Truly, I am bursting with pride at the adults my “kids” have become.  They are the very very best things I have done with my life. My sister, who has been through much much more than this, dealing with the polycystic kidneys she inherited from our mom, cooking for us (which my husband is secretly looking forward to because my sister is a great cook.). I really do struggle with accepting all of that help while at the same time I am so very grateful for it.

Next time I blog - I will be cancer free!  See you guys on the other side.


5 comments:

Angela said...

Hoping all goes well. It is wonderful that you have a loving family supporting you through thus. ❤️👍🙏

Leigh said...

Thank you so much for the update. I've been wondering how you're doing and it's lovely that you feel so well! I think that's a huge plus going into surgery and the healing process afterward. So is all that fantastic family support. Praying for you!

A :-) said...

You go, girl!! Focus on the outcome that you want: Cancer-free! I agree with what Leigh said - it's great that you feel strong going in. I felt completely fine going into my surgery, too - and in fact, after my diagnosis had done a lot of extra core work in the weeks before surgery to better prepare myself. I firmly believe that being stronger aided my recovery. I love that your children are there for you. I would encourage you to ask for help and then allow yourself to accept it when they step up. I'm hoping that your surgery will be laparoscopic/robot-assist laparoscopic. If it is, remember that although you'll look pretty much fine on the outside, your insides will have taken a bit of a beating.

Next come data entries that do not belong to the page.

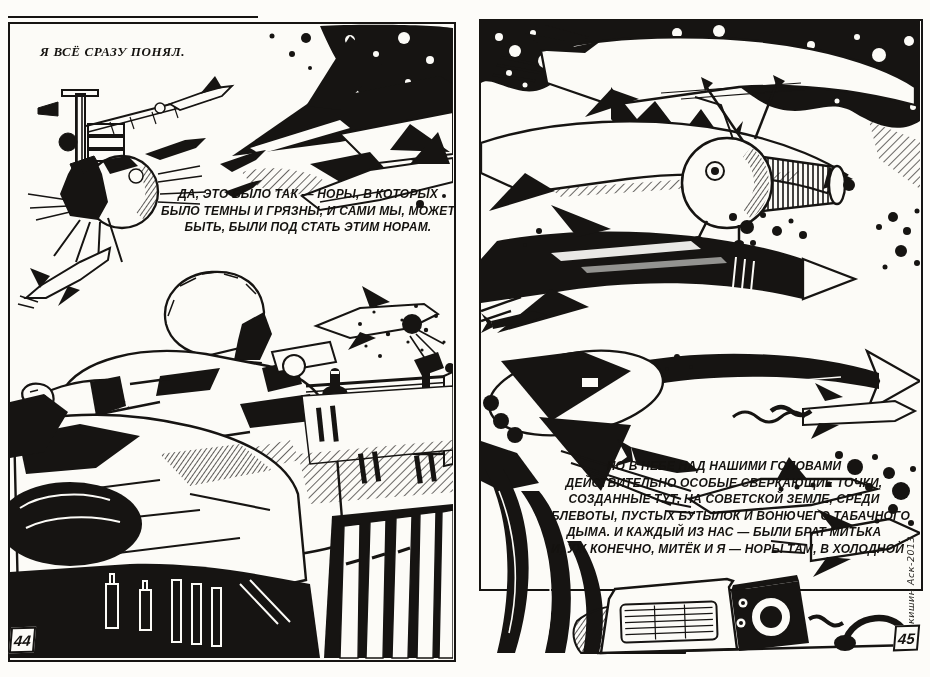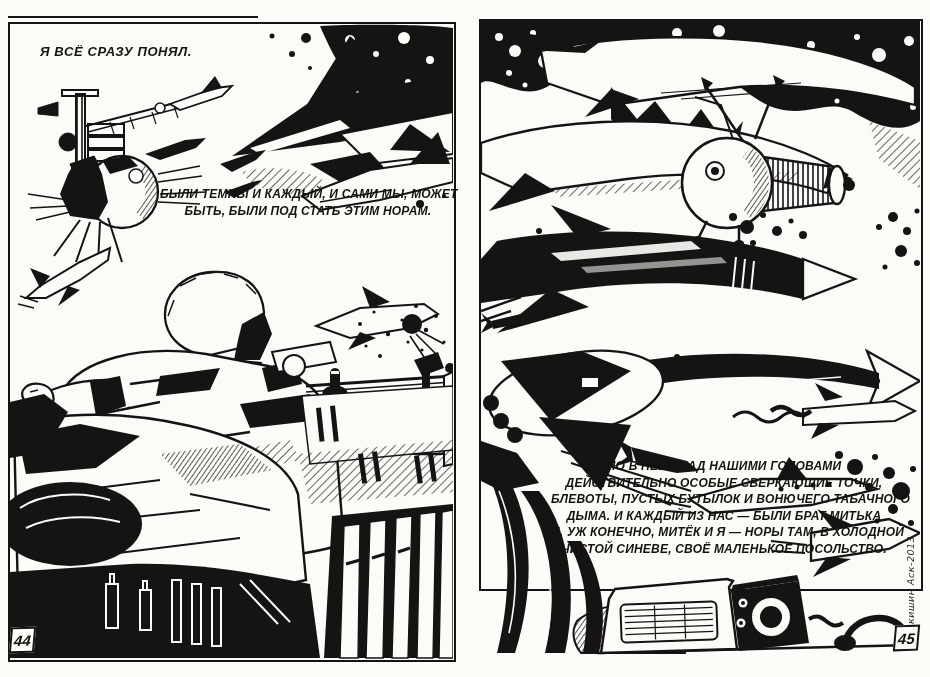--- a/index.html
+++ b/index.html
@@ -12,7 +12,7 @@
   .art{position:absolute;left:0;top:0;}
   .lettering{position:absolute;color:#14120f;font-style:italic;font-weight:bold;
              letter-spacing:.2px;line-height:16.5px;font-size:12px;text-align:center;}
-  .speech{font-size:13px;text-align:left;letter-spacing:.6px;}
+  .speech{font-size:13px;text-align:left;letter-spacing:.6px;font-family:Liberation Serif, serif;}
   .cap-line{white-space:nowrap;}
   .pagenum{position:absolute;width:25px;height:26px;background:#fcfbf7;border:2.5px solid #161412;
            display:flex;align-items:center;justify-content:center;font-style:italic;font-weight:bold;

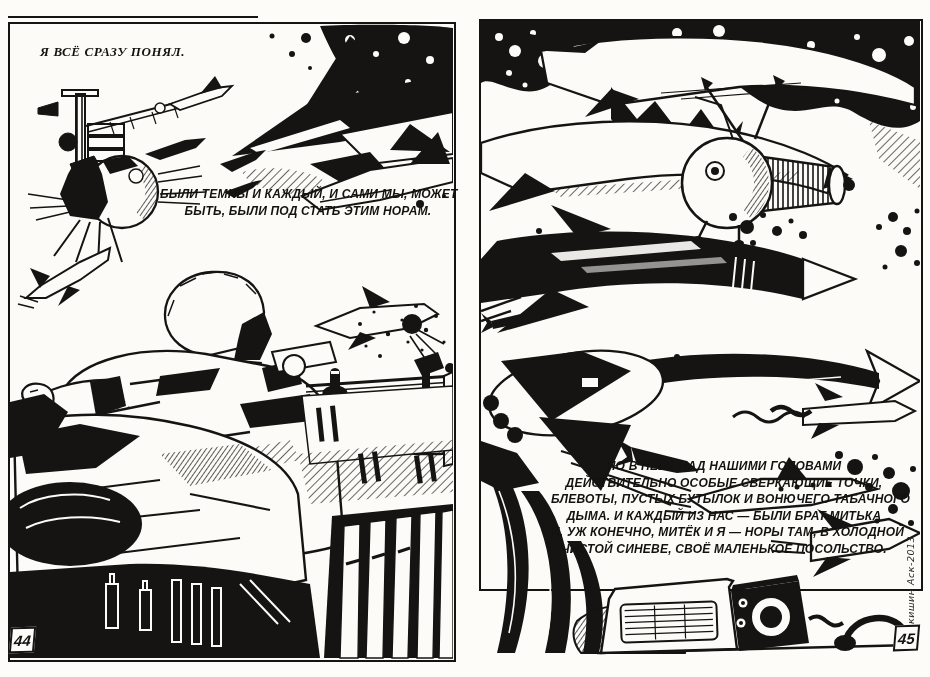--- a/index.html
+++ b/index.html
@@ -247,6 +247,7 @@
 
     <div class="lettering speech" style="left:30px;top:20px;">Я ВСЁ СРАЗУ ПОНЯЛ.</div>
     <div class="lettering" style="left:150px;top:162px;width:296px;">
+      <div class="cap-line">ДА, ЭТО БЫЛО ТАК — НОРЫ, В КОТОРЫХ</div>
       <div class="cap-line">БЫЛИ ТЕМНЫ И КАЖДЫЙ, И САМИ МЫ, МОЖЕТ</div>
       <div class="cap-line">БЫТЬ, БЫЛИ ПОД СТАТЬ ЭТИМ НОРАМ.</div>
     </div>

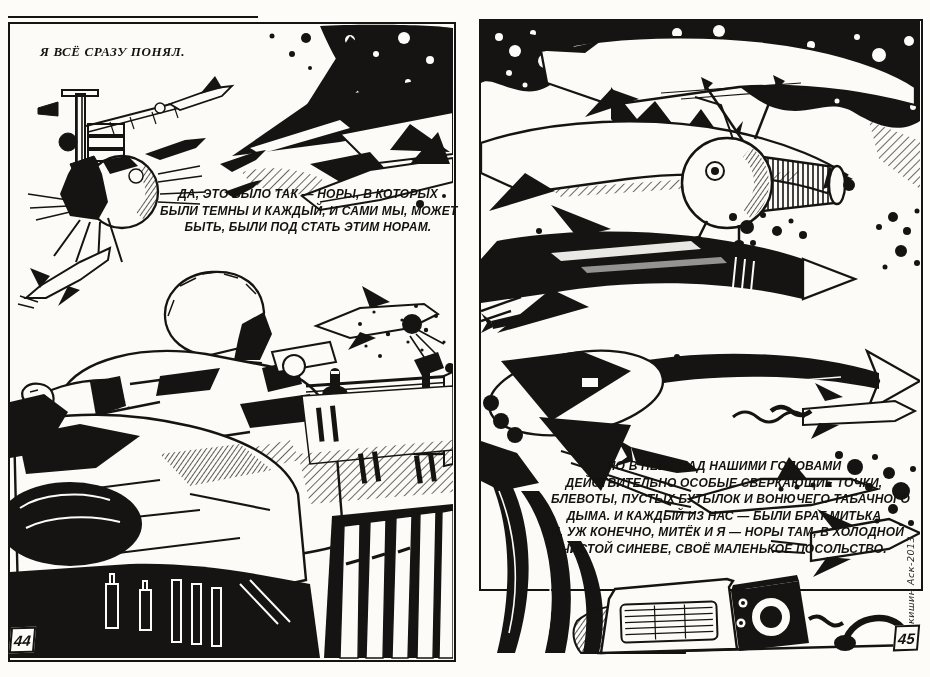--- a/index.html
+++ b/index.html
@@ -248,7 +248,7 @@
     <div class="lettering speech" style="left:30px;top:20px;">Я ВСЁ СРАЗУ ПОНЯЛ.</div>
     <div class="lettering" style="left:150px;top:162px;width:296px;">
       <div class="cap-line">ДА, ЭТО БЫЛО ТАК — НОРЫ, В КОТОРЫХ</div>
-      <div class="cap-line">БЫЛИ ТЕМНЫ И КАЖДЫЙ, И САМИ МЫ, МОЖЕТ</div>
+      <div class="cap-line">БЫЛО ТЕМНЫ И ГРЯЗНЫ, И САМИ МЫ, МОЖЕТ</div>
       <div class="cap-line">БЫТЬ, БЫЛИ ПОД СТАТЬ ЭТИМ НОРАМ.</div>
     </div>
   </div>

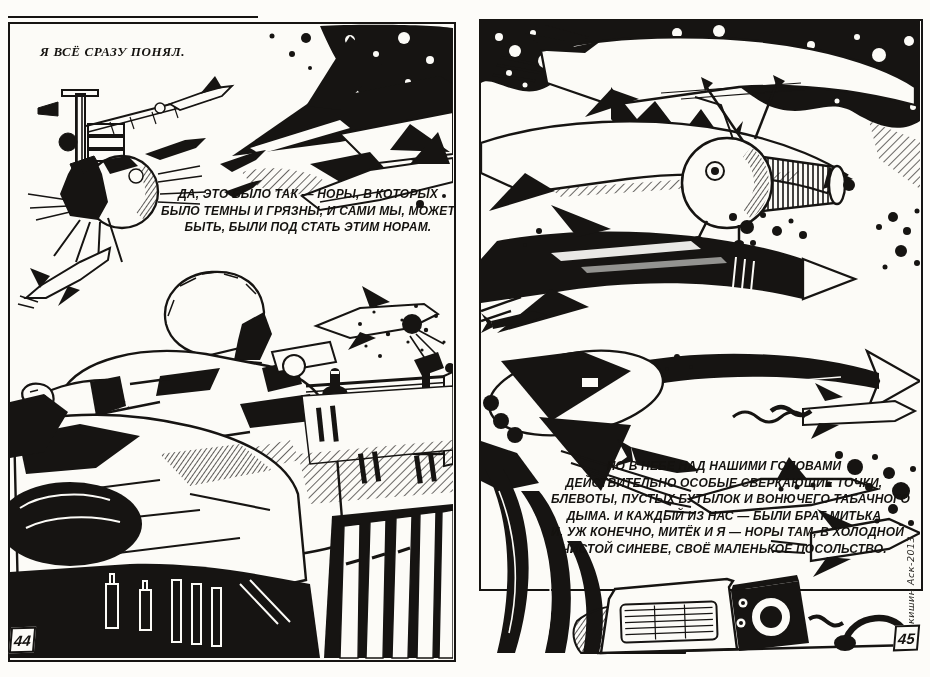--- a/index.html
+++ b/index.html
@@ -447,6 +447,7 @@
     <div class="lettering" style="left:70px;top:437px;width:346px;">
       <div class="cap-line">НО В НЕБЕ НАД НАШИМИ ГОЛОВАМИ</div>
       <div class="cap-line">ДЕЙСТВИТЕЛЬНО ОСОБЫЕ СВЕРКАЮЩИЕ ТОЧКИ,</div>
+      <div class="cap-line">СОЗДАННЫЕ ТУТ, НА СОВЕТСКОЙ ЗЕМЛЕ, СРЕДИ</div>
       <div class="cap-line">БЛЕВОТЫ, ПУСТЫХ БУТЫЛОК И ВОНЮЧЕГО ТАБАЧНОГО</div>
       <div class="cap-line">ДЫМА. И КАЖДЫЙ ИЗ НАС — БЫЛИ БРАТ МИТЬКА</div>
       <div class="cap-line">И, УЖ КОНЕЧНО, МИТЁК И Я — НОРЫ ТАМ, В ХОЛОДНОЙ</div>

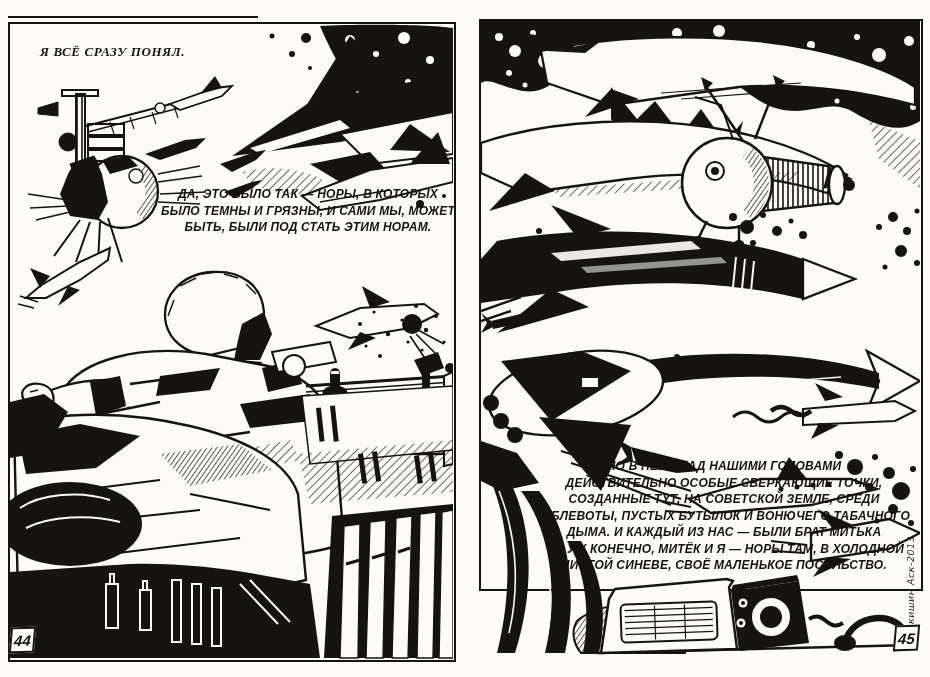--- a/index.html
+++ b/index.html
@@ -451,7 +451,6 @@
       <div class="cap-line">БЛЕВОТЫ, ПУСТЫХ БУТЫЛОК И ВОНЮЧЕГО ТАБАЧНОГО</div>
       <div class="cap-line">ДЫМА. И КАЖДЫЙ ИЗ НАС — БЫЛИ БРАТ МИТЬКА</div>
       <div class="cap-line">И, УЖ КОНЕЧНО, МИТЁК И Я — НОРЫ ТАМ, В ХОЛОДНОЙ</div>
-      <div class="cap-line">ЧИСТОЙ СИНЕВЕ, СВОЁ МАЛЕНЬКОЕ ПОСОЛЬСТВО.</div>
     </div>
 
     <div class="signature" style="left:424px;top:498px;height:112px;">Акишин Аск-2013</div>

I had trouble remembering that and found myself doing too much too soon after surgery - so let your family help you :-) Keeping you in my prayers and holding you in the light of strength and healing; your surgical team in the light of precision and care; and your entire family in the light of love and patience. You got this, Elaine. You really do. :-)

Marie Smith said...

It sounds like you and your family are ready for this latest adventure. I will be thinking of you! You got this!

HappyK said...

I'll be with the women at church Thursday making blankets. We all will be praying for you!!!